Change listing data:
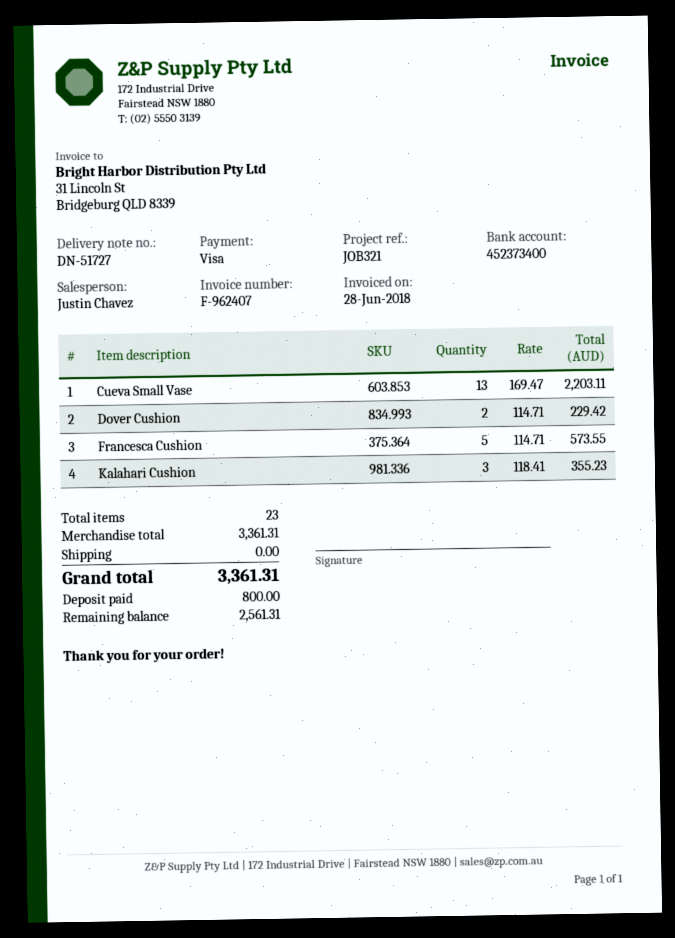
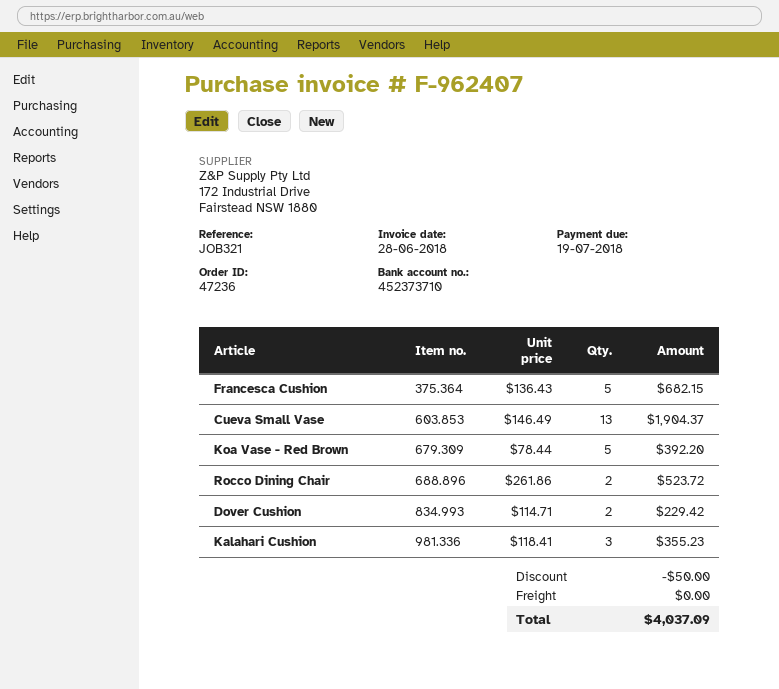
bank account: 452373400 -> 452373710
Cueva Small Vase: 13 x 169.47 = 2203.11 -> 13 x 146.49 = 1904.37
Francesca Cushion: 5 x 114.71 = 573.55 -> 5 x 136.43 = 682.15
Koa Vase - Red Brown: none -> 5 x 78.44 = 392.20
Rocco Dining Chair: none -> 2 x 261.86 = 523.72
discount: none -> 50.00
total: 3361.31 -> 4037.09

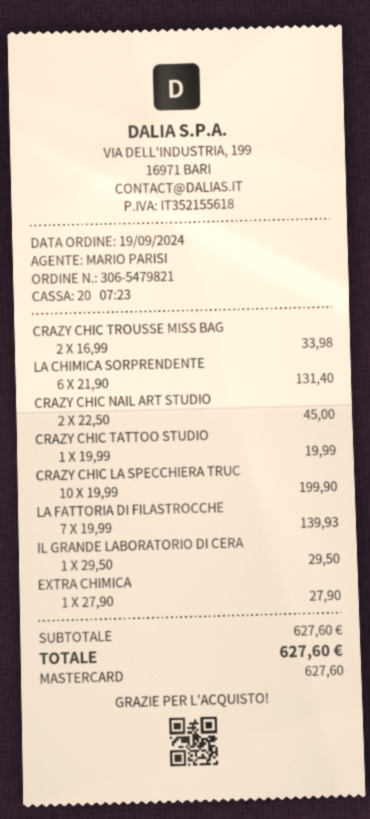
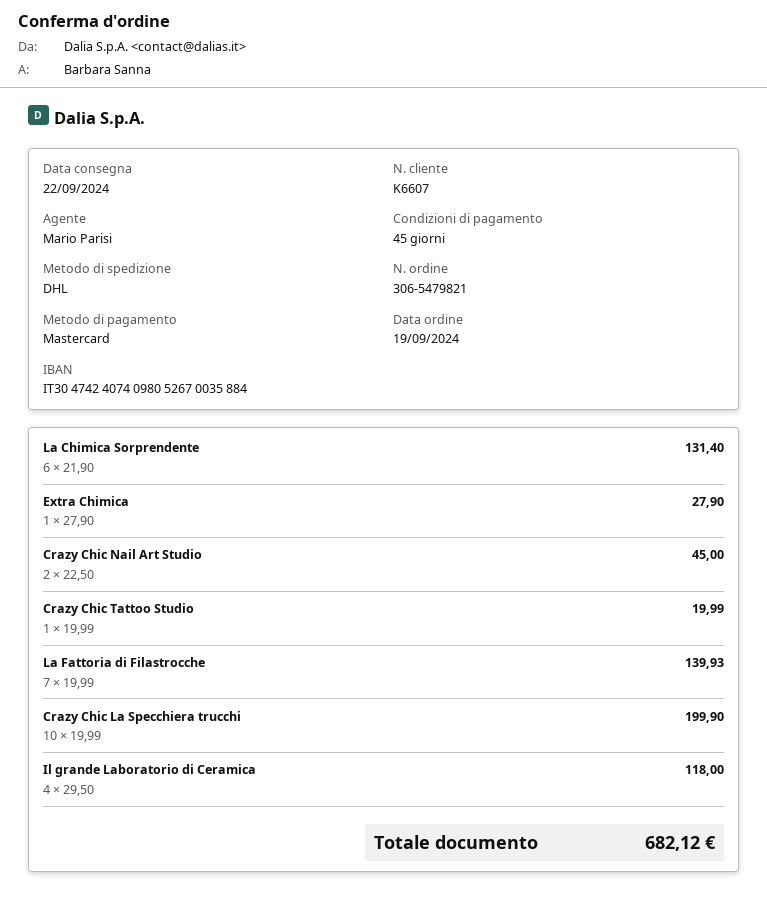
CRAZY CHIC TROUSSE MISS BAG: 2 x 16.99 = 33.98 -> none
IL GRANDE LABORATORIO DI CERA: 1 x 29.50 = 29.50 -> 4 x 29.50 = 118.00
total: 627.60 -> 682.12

Work required:
Copy all entries exactly; skip pictures.

Your response:
bank account: 452373400 -> 452373710
Cueva Small Vase: 13 x 169.47 = 2203.11 -> 13 x 146.49 = 1904.37
Francesca Cushion: 5 x 114.71 = 573.55 -> 5 x 136.43 = 682.15
Koa Vase - Red Brown: none -> 5 x 78.44 = 392.20
Rocco Dining Chair: none -> 2 x 261.86 = 523.72
discount: none -> 50.00
total: 3361.31 -> 4037.09

CRAZY CHIC TROUSSE MISS BAG: 2 x 16.99 = 33.98 -> none
IL GRANDE LABORATORIO DI CERA: 1 x 29.50 = 29.50 -> 4 x 29.50 = 118.00
total: 627.60 -> 682.12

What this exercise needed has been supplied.